> _ACTIVITY_: Of the entries below, copy only those lines that contain the word "valid".

> _DATA SHOWN_:
══════════════════════════════

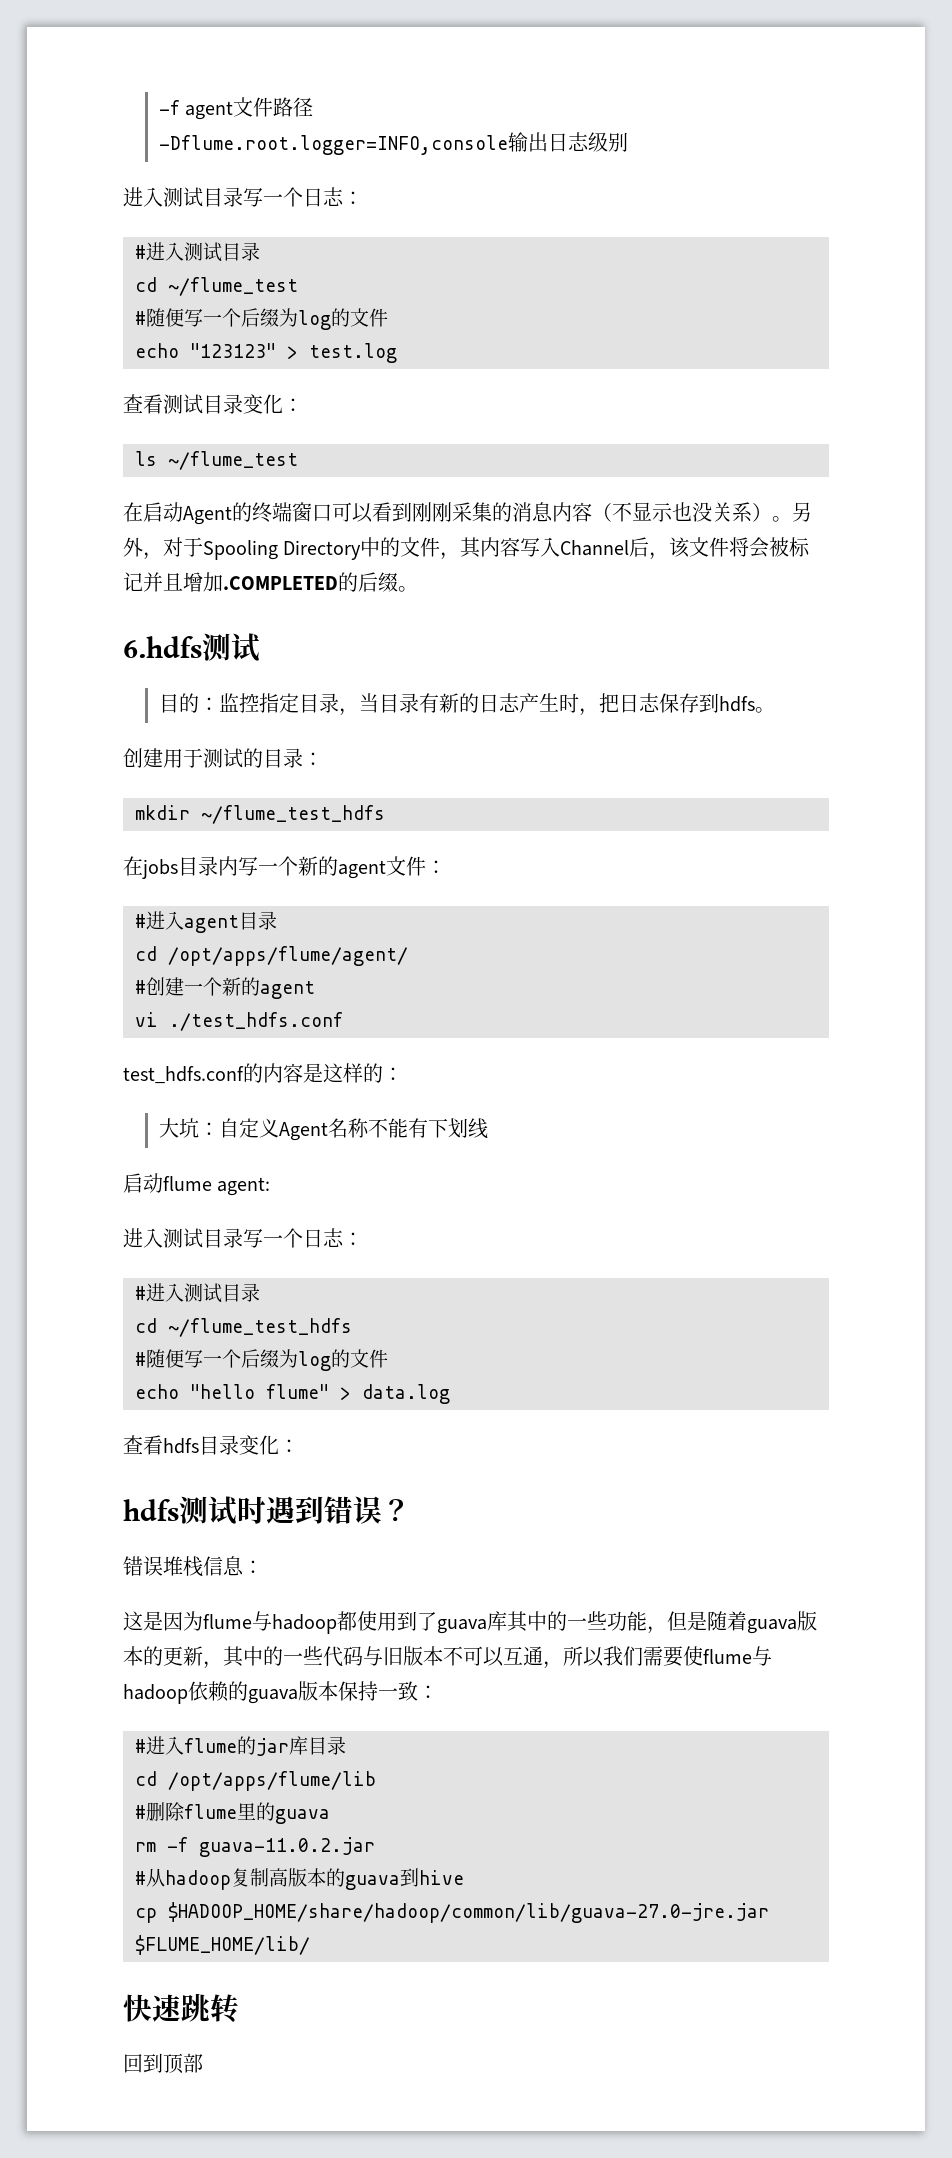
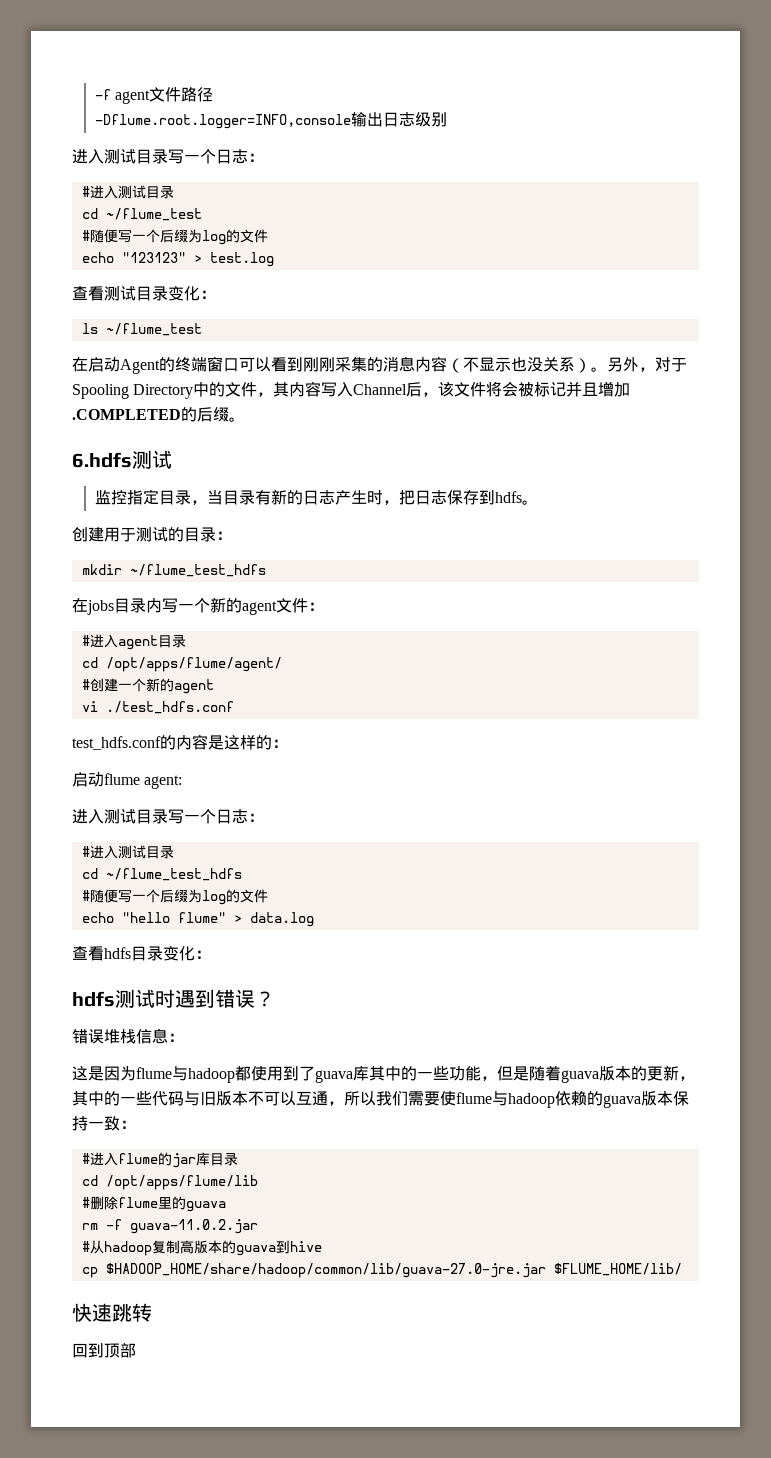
- 目的：监控指定目录，当目录有新的日志产生时，把日志保存到hdfs。
+ 监控指定目录，当目录有新的日志产生时，把日志保存到hdfs。
- 大坑：自定义Agent名称不能有下划线

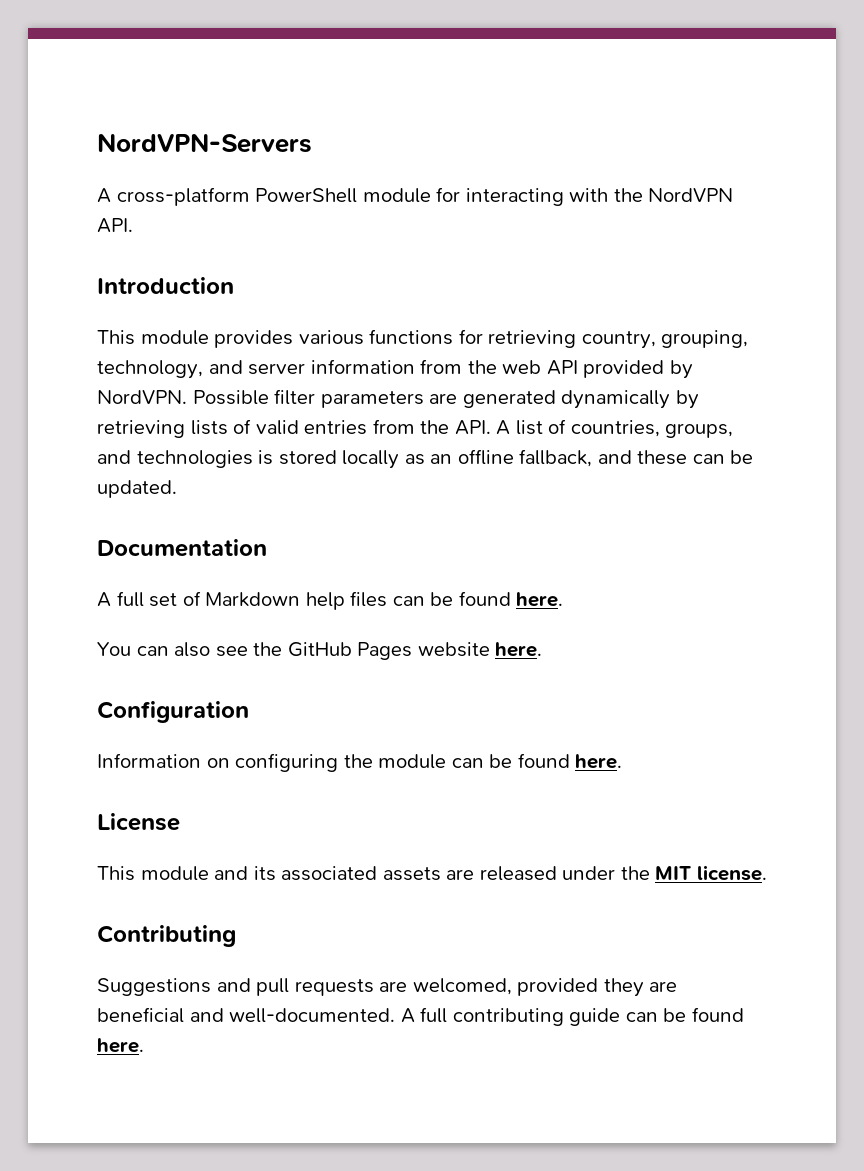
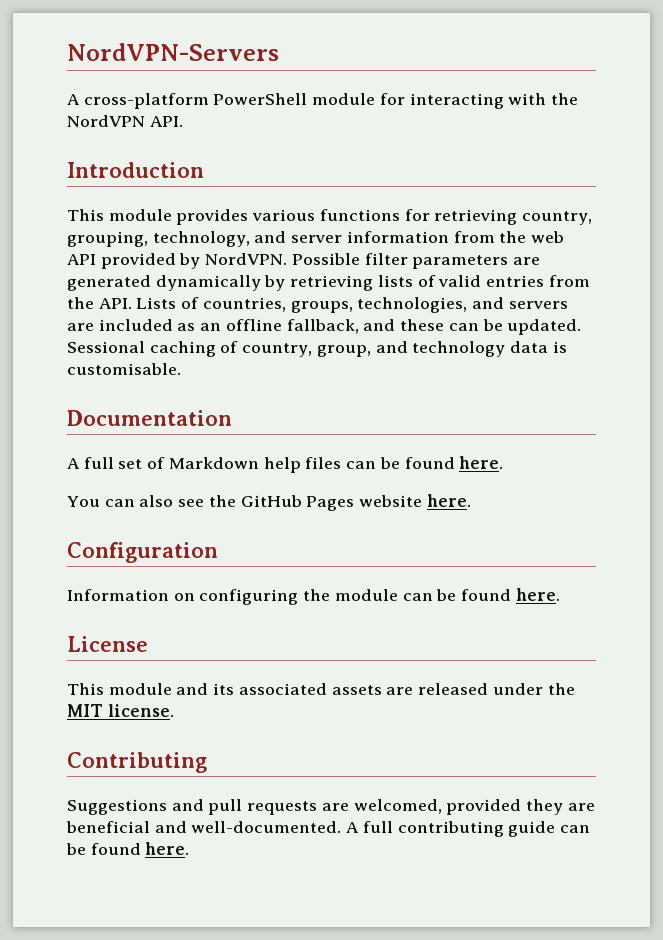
- Possible filter parameters are generated dynamically by retrieving lists of valid entries from the API. A list of countries, groups, and technologies is stored locally as an offline fallback, and these can be updated.
+ Possible filter parameters are generated dynamically by retrieving lists of valid entries from the API. Lists of countries, groups, technologies, and servers are included as an offline fallback, and these can be updated. Sessional caching of country, group, and technology data is customisable.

══════════════════════════════

> _FINAL ANSWER_:
- Possible filter parameters are generated dynamically by retrieving lists of valid entries from the API. A list of countries, groups, and technologies is stored locally as an offline fallback, and these can be updated.
+ Possible filter parameters are generated dynamically by retrieving lists of valid entries from the API. Lists of countries, groups, technologies, and servers are included as an offline fallback, and these can be updated. Sessional caching of country, group, and technology data is customisable.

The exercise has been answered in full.